TASK: In the listing, locate the line containing "text: Seals ->", then quote it and all following lines exactly. Omit pictures.

LISTED RECORDS:
------------------------------
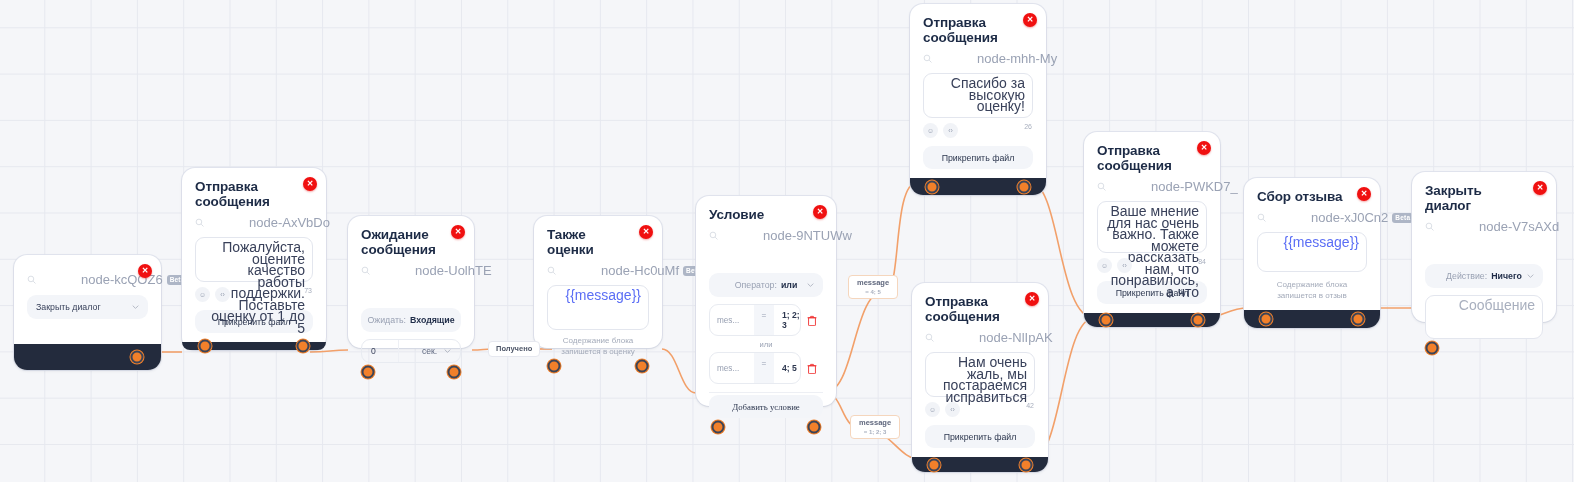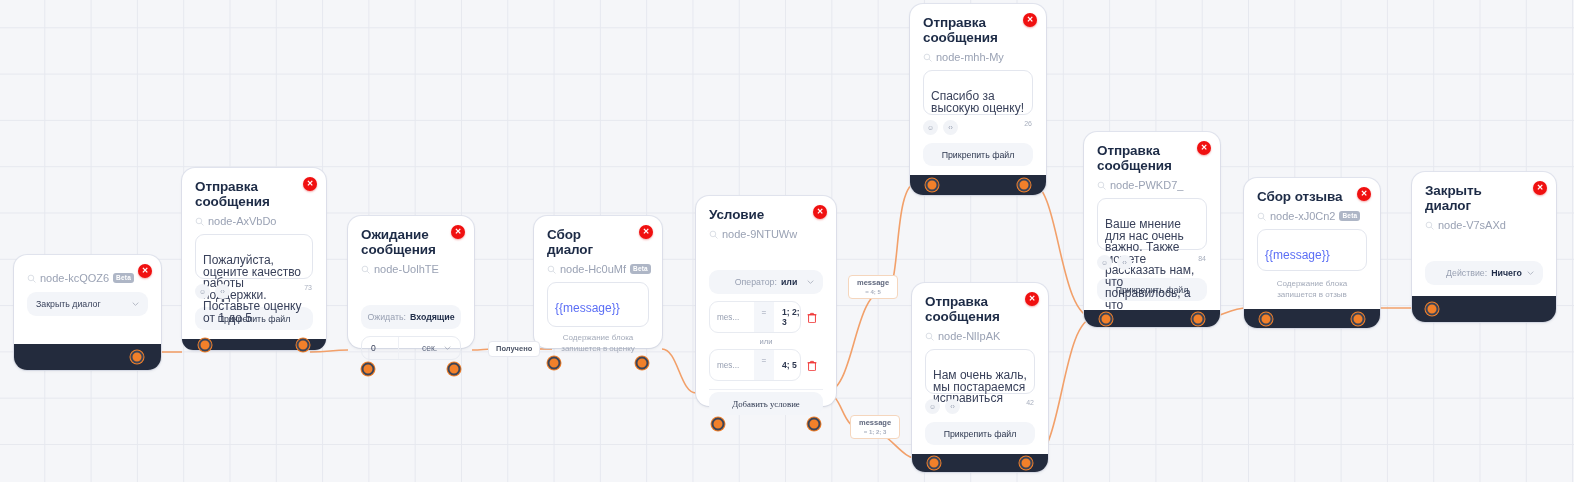"node-mhh-My" .node-id { font-size: 11px -> 13px; margin-left: none -> 41px }
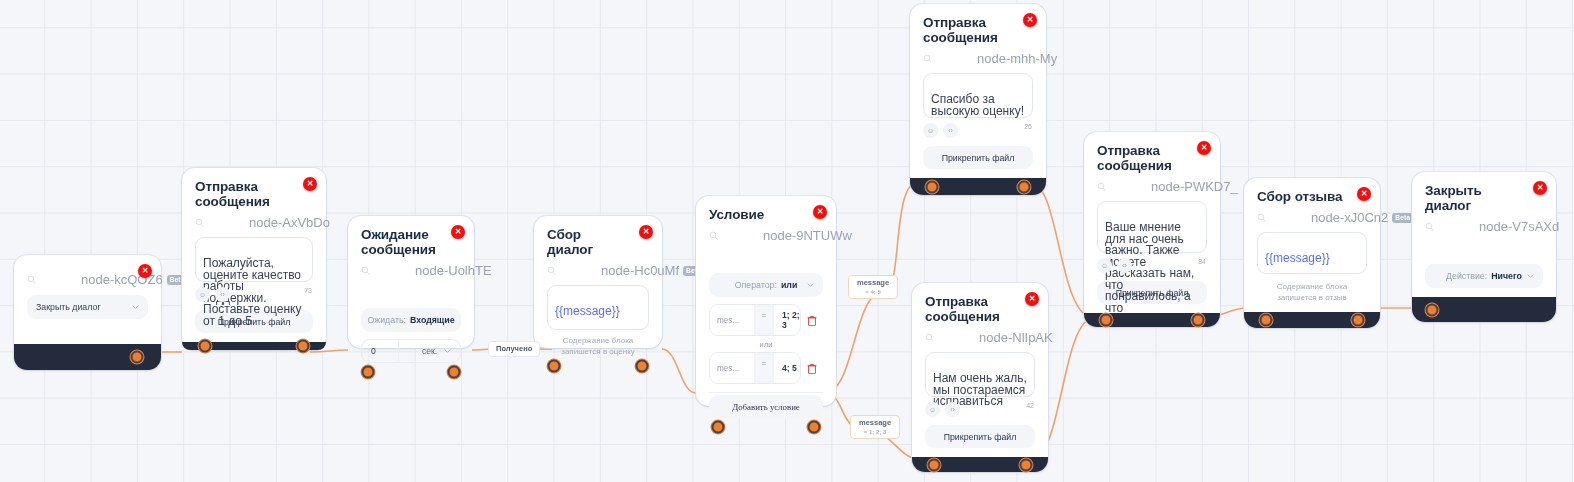"Спасибо за высокую оценку!" .textbox { font-size: 12px -> 14px; padding: 20px 7px -> 4px 7px; text-align: none -> right }
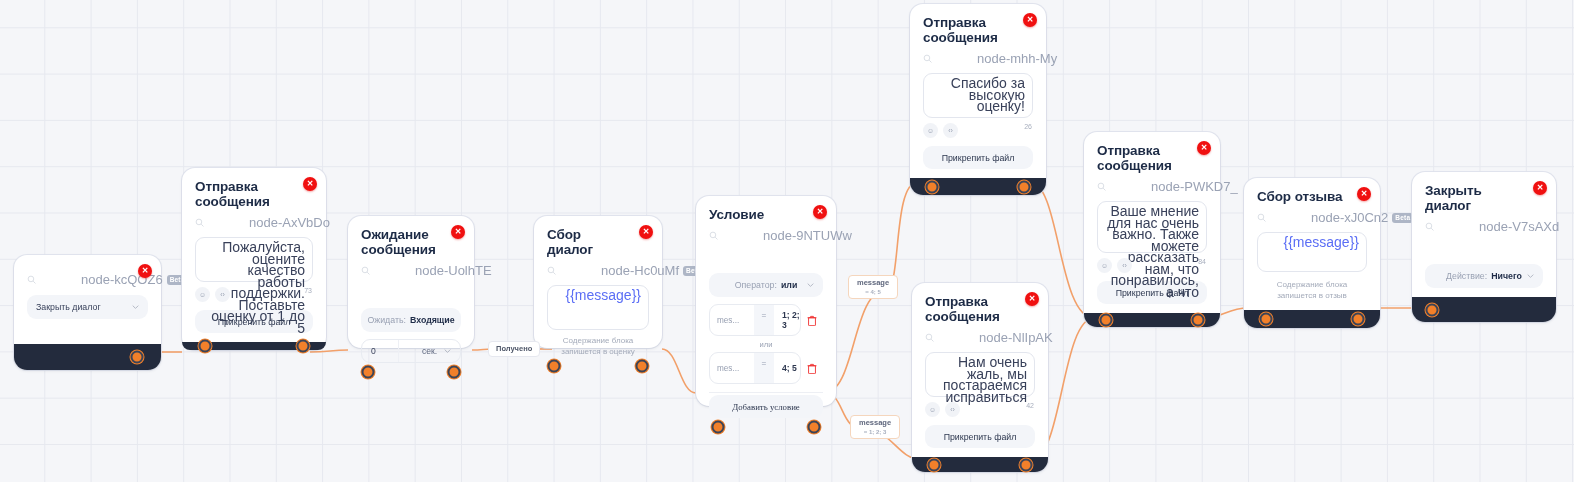"Сбор диалог" div.node-title { text: Сбор диалог -> Также оценки }
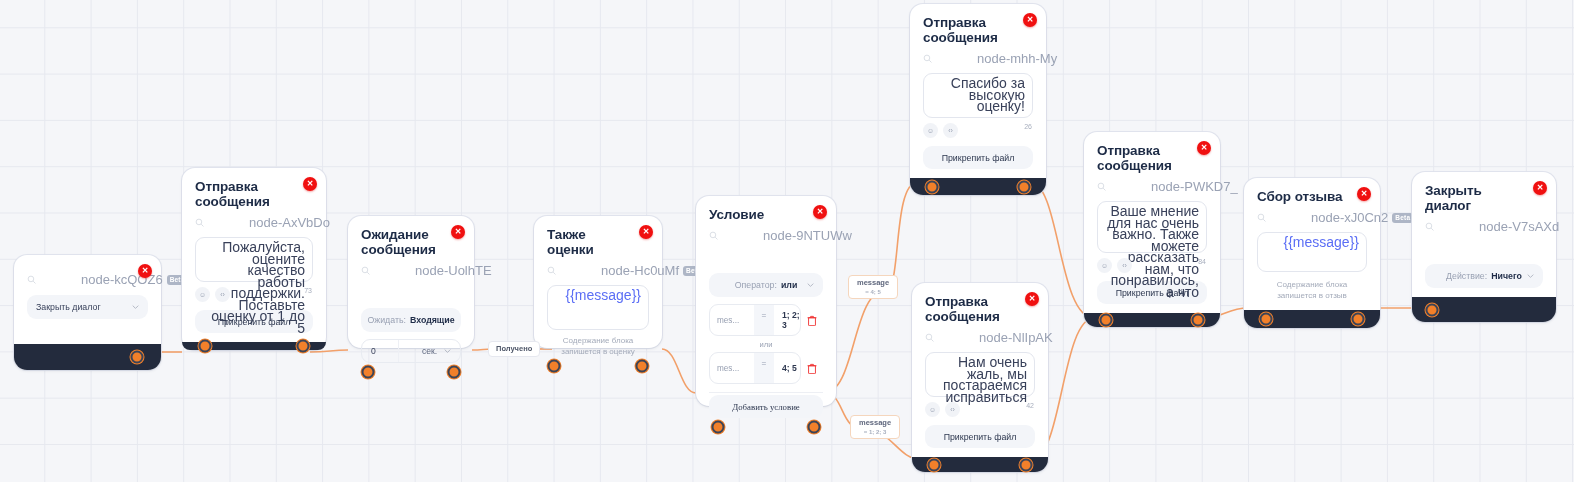"Сообщение" div.textbox { html: none -> <div>Сообщение</div> }
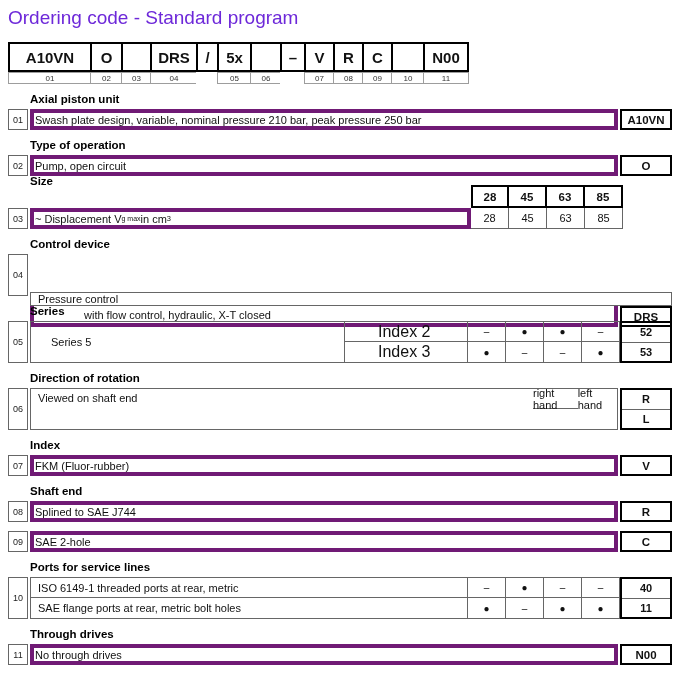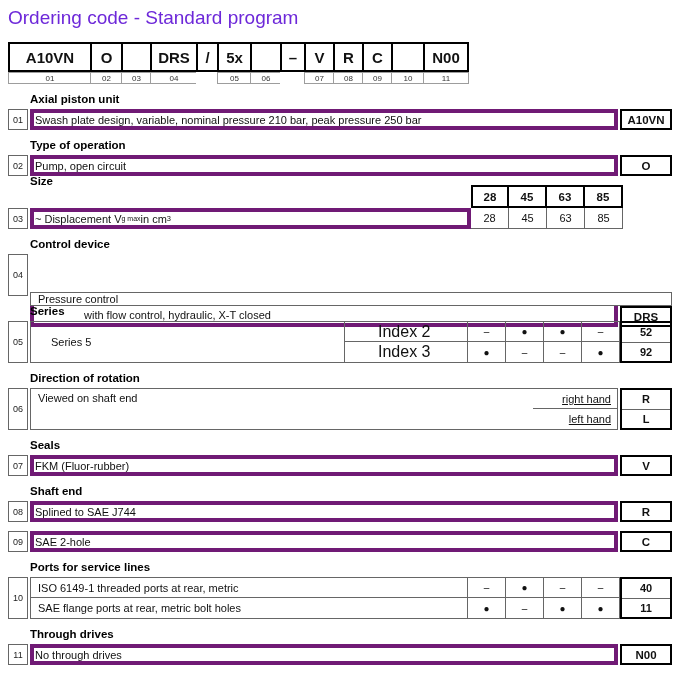"92" div.cs-cell { text: 92 -> 53 }
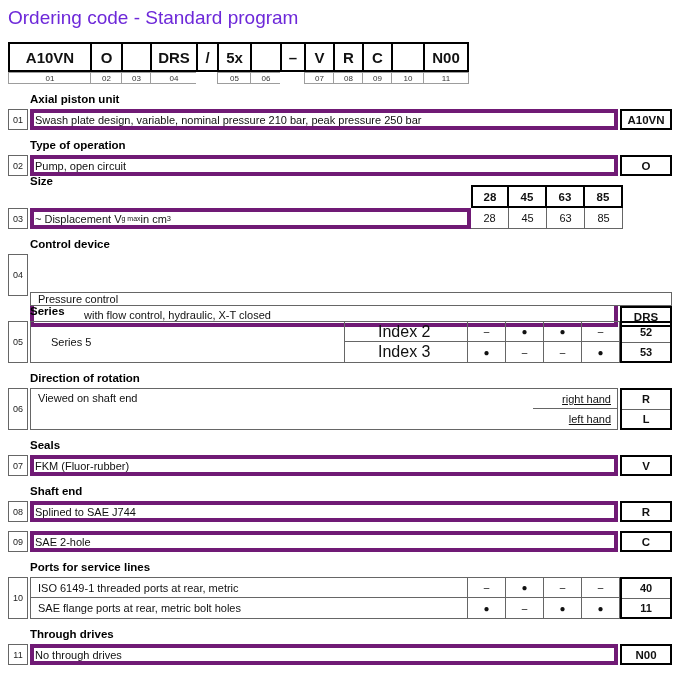"right hand" .dir-labels { flex-direction: column -> row; text-decoration: underline -> none }
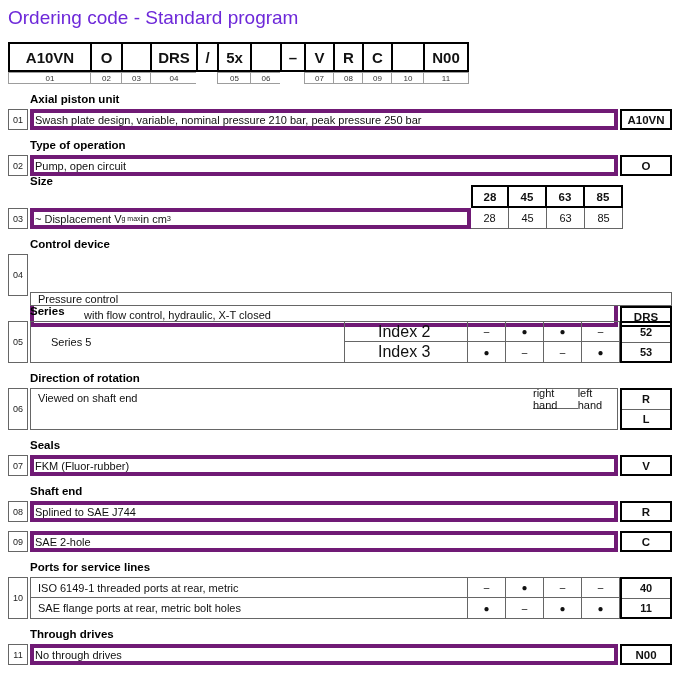"Seals" div.sec-heading { text: Seals -> Index }
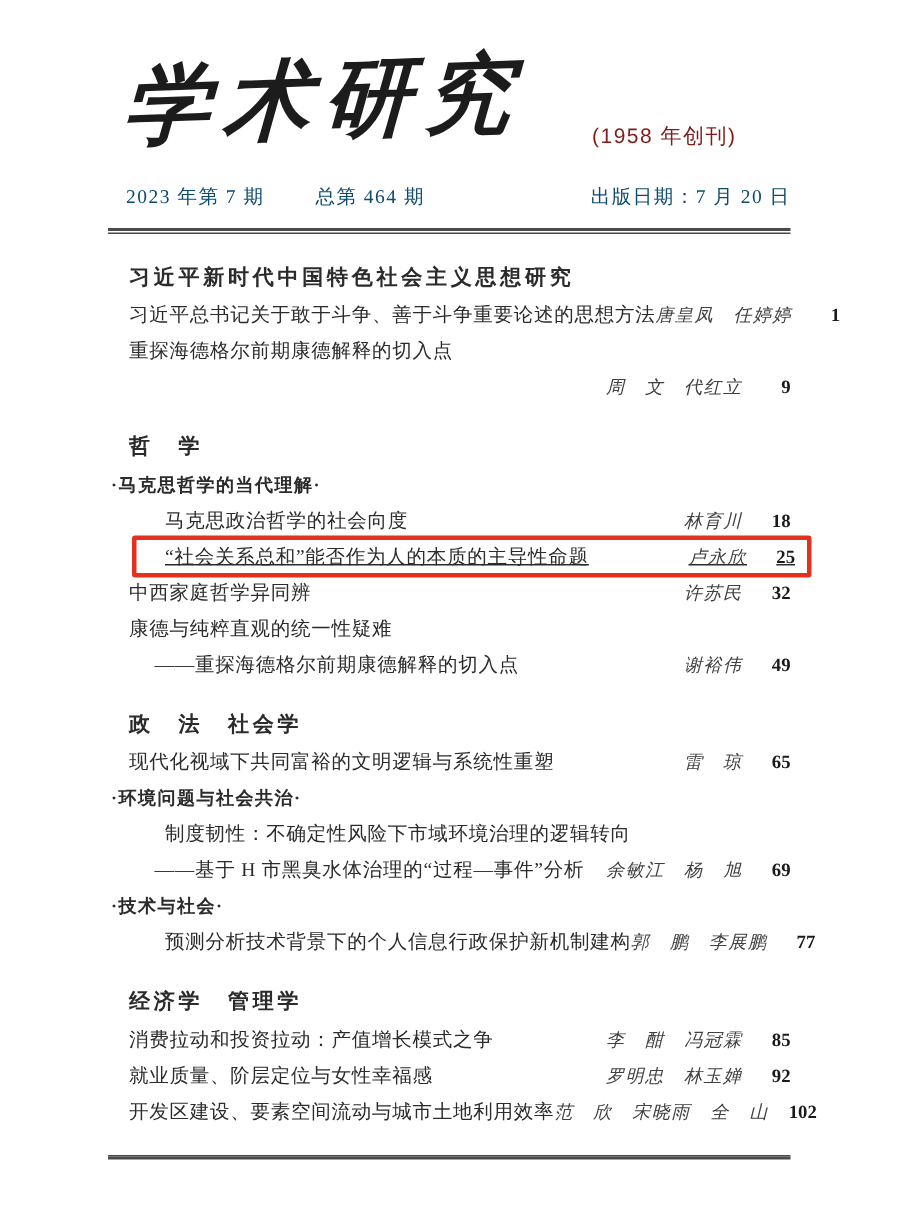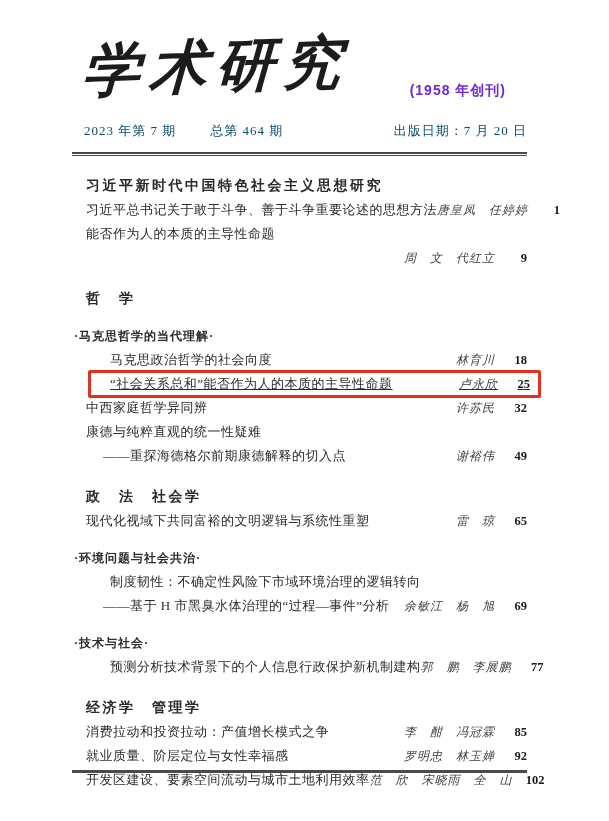"(1958 年创刊)" .founded { color: #6d28d9 -> #7f1d1d; font-weight: bold -> none; right: 21px -> 36px }
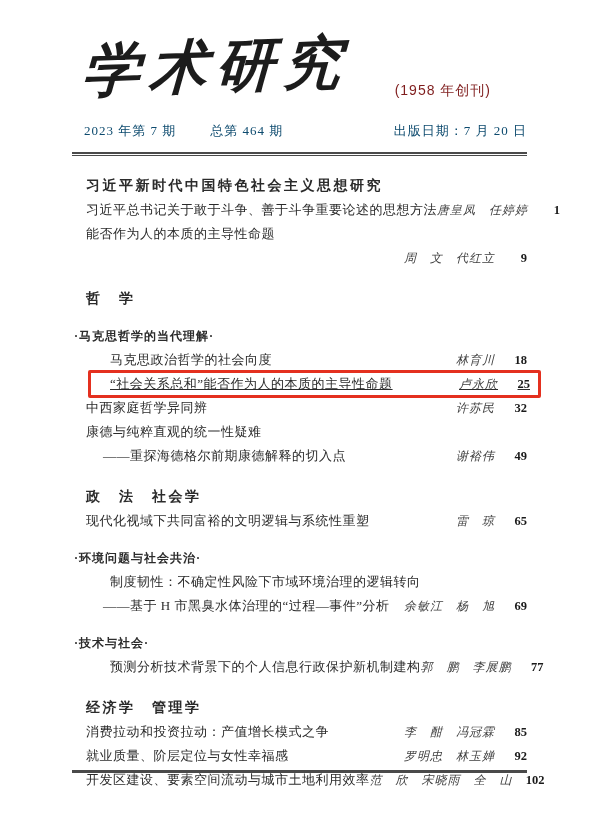"能否作为人的本质的主导性命题" span.title { text: 能否作为人的本质的主导性命题 -> 重探海德格尔前期康德解释的切入点 }
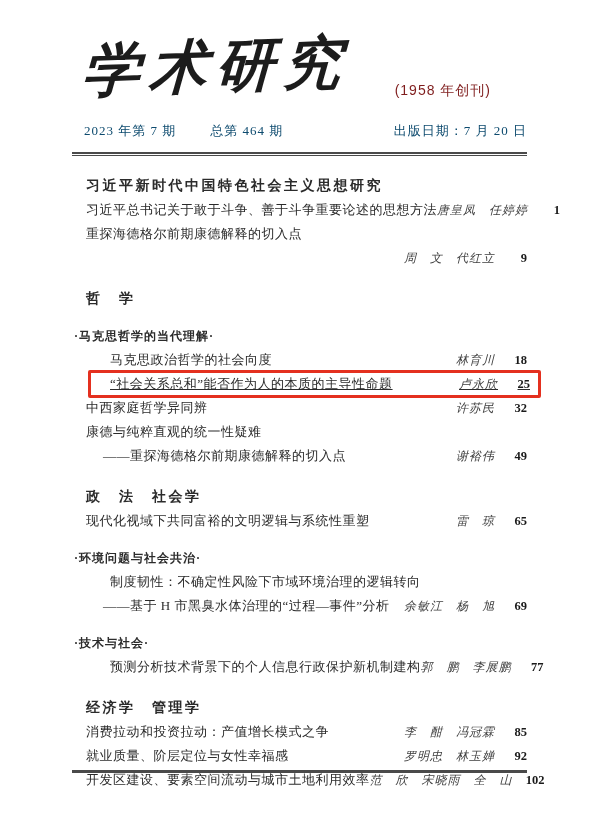"·马克思哲学的当代理解·" .row.subsection .title { margin-top: 13px -> none }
------------------------------
EXERCISE RESULT:
"Seals" div.sec-heading { text: Seals -> Index }
"(1958 年创刊)" .founded { color: #6d28d9 -> #7f1d1d; font-weight: bold -> none; right: 21px -> 36px }
"能否作为人的本质的主导性命题" span.title { text: 能否作为人的本质的主导性命题 -> 重探海德格尔前期康德解释的切入点 }
"·马克思哲学的当代理解·" .row.subsection .title { margin-top: 13px -> none }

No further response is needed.